▼▼▼
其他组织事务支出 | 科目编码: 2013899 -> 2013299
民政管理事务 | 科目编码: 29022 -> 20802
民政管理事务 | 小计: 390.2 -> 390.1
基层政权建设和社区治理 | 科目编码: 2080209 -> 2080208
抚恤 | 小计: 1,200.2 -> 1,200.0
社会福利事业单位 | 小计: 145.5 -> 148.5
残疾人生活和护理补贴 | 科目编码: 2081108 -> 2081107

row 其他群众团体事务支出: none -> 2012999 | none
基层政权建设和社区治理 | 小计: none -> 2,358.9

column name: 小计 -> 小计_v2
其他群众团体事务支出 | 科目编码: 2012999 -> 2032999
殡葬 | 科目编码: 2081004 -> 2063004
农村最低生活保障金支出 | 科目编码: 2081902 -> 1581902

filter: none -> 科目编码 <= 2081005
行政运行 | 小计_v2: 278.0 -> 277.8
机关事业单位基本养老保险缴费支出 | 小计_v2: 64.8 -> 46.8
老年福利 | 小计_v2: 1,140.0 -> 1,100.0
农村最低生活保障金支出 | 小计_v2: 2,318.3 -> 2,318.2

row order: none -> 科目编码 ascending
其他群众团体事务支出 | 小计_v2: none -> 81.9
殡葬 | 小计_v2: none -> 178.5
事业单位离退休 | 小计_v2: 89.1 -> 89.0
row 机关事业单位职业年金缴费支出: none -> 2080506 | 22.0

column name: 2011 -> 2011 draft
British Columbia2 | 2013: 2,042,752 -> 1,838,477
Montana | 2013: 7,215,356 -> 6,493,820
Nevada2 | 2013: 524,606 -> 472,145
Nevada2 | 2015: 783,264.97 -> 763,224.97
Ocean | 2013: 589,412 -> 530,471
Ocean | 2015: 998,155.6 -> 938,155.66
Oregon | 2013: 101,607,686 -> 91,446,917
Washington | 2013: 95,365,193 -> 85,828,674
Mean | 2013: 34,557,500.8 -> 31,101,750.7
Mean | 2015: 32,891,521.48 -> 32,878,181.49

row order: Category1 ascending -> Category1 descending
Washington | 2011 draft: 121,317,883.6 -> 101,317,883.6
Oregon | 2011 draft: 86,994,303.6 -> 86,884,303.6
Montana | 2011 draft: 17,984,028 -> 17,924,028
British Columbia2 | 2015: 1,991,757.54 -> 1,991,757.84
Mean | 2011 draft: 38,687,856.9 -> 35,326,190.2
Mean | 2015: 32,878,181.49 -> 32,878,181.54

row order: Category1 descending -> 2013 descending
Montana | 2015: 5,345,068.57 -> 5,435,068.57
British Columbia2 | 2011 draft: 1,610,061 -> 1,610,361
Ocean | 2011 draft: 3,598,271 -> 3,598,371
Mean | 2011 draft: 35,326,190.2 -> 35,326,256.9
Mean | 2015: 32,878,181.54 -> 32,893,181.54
▲▲▲
▸ Aim of the exercise: Each record above needs to be written out exactly, with nothing left out.

▸ Answer space:
其他组织事务支出 | 科目编码: 2013899 -> 2013299
民政管理事务 | 科目编码: 29022 -> 20802
民政管理事务 | 小计: 390.2 -> 390.1
基层政权建设和社区治理 | 科目编码: 2080209 -> 2080208
抚恤 | 小计: 1,200.2 -> 1,200.0
社会福利事业单位 | 小计: 145.5 -> 148.5
残疾人生活和护理补贴 | 科目编码: 2081108 -> 2081107

row 其他群众团体事务支出: none -> 2012999 | none
基层政权建设和社区治理 | 小计: none -> 2,358.9

column name: 小计 -> 小计_v2
其他群众团体事务支出 | 科目编码: 2012999 -> 2032999
殡葬 | 科目编码: 2081004 -> 2063004
农村最低生活保障金支出 | 科目编码: 2081902 -> 1581902

filter: none -> 科目编码 <= 2081005
行政运行 | 小计_v2: 278.0 -> 277.8
机关事业单位基本养老保险缴费支出 | 小计_v2: 64.8 -> 46.8
老年福利 | 小计_v2: 1,140.0 -> 1,100.0
农村最低生活保障金支出 | 小计_v2: 2,318.3 -> 2,318.2

row order: none -> 科目编码 ascending
其他群众团体事务支出 | 小计_v2: none -> 81.9
殡葬 | 小计_v2: none -> 178.5
事业单位离退休 | 小计_v2: 89.1 -> 89.0
row 机关事业单位职业年金缴费支出: none -> 2080506 | 22.0

column name: 2011 -> 2011 draft
British Columbia2 | 2013: 2,042,752 -> 1,838,477
Montana | 2013: 7,215,356 -> 6,493,820
Nevada2 | 2013: 524,606 -> 472,145
Nevada2 | 2015: 783,264.97 -> 763,224.97
Ocean | 2013: 589,412 -> 530,471
Ocean | 2015: 998,155.6 -> 938,155.66
Oregon | 2013: 101,607,686 -> 91,446,917
Washington | 2013: 95,365,193 -> 85,828,674
Mean | 2013: 34,557,500.8 -> 31,101,750.7
Mean | 2015: 32,891,521.48 -> 32,878,181.49

row order: Category1 ascending -> Category1 descending
Washington | 2011 draft: 121,317,883.6 -> 101,317,883.6
Oregon | 2011 draft: 86,994,303.6 -> 86,884,303.6
Montana | 2011 draft: 17,984,028 -> 17,924,028
British Columbia2 | 2015: 1,991,757.54 -> 1,991,757.84
Mean | 2011 draft: 38,687,856.9 -> 35,326,190.2
Mean | 2015: 32,878,181.49 -> 32,878,181.54

row order: Category1 descending -> 2013 descending
Montana | 2015: 5,345,068.57 -> 5,435,068.57
British Columbia2 | 2011 draft: 1,610,061 -> 1,610,361
Ocean | 2011 draft: 3,598,271 -> 3,598,371
Mean | 2011 draft: 35,326,190.2 -> 35,326,256.9
Mean | 2015: 32,878,181.54 -> 32,893,181.54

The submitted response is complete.